Given the material below, return only the lines starting at the line with "customer number: YEF111 -> YEF711" and ending at the line with "total: 143.00 -> 138.90", exactly as they appear.

■ Recorded data
:::::

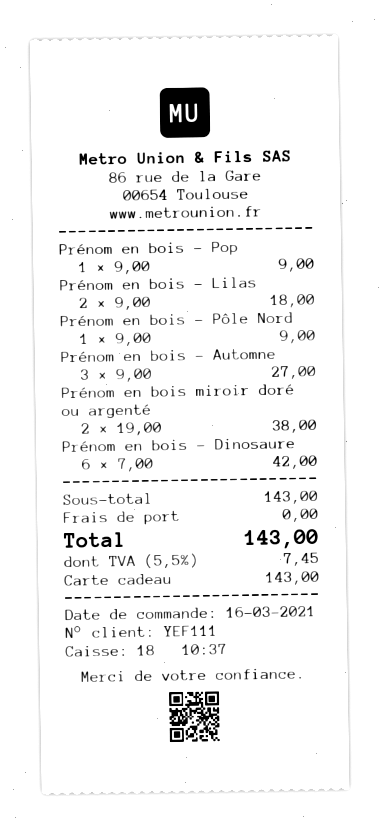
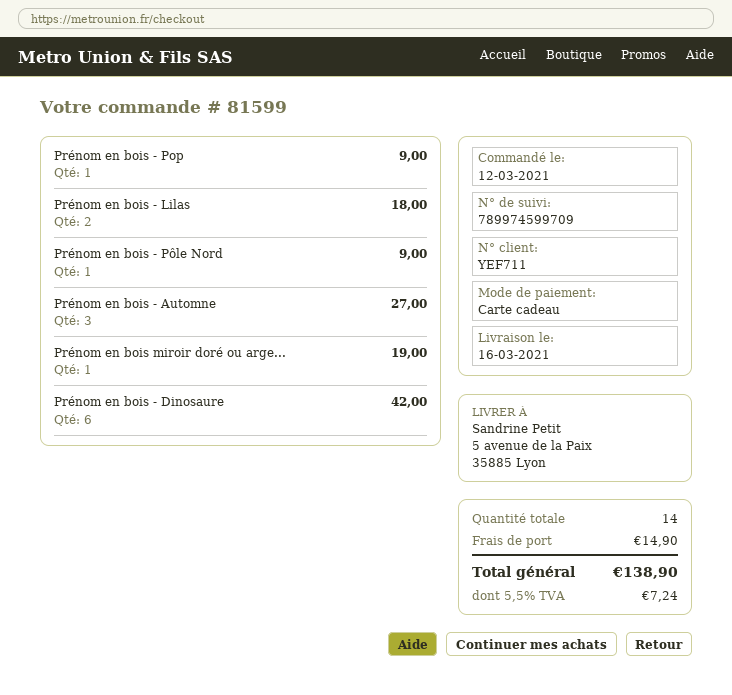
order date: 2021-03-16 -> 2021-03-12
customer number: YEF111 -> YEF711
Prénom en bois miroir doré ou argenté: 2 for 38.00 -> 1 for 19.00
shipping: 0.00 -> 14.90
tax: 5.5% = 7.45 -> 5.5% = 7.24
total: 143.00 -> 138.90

:::::

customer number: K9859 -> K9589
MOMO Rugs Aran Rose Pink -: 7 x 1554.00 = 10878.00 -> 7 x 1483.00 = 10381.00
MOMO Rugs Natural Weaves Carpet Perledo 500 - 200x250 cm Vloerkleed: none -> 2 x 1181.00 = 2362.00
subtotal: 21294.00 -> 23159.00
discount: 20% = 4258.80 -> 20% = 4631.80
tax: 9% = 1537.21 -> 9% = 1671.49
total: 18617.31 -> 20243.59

:::::

■ Response to this task
customer number: YEF111 -> YEF711
Prénom en bois miroir doré ou argenté: 2 for 38.00 -> 1 for 19.00
shipping: 0.00 -> 14.90
tax: 5.5% = 7.45 -> 5.5% = 7.24
total: 143.00 -> 138.90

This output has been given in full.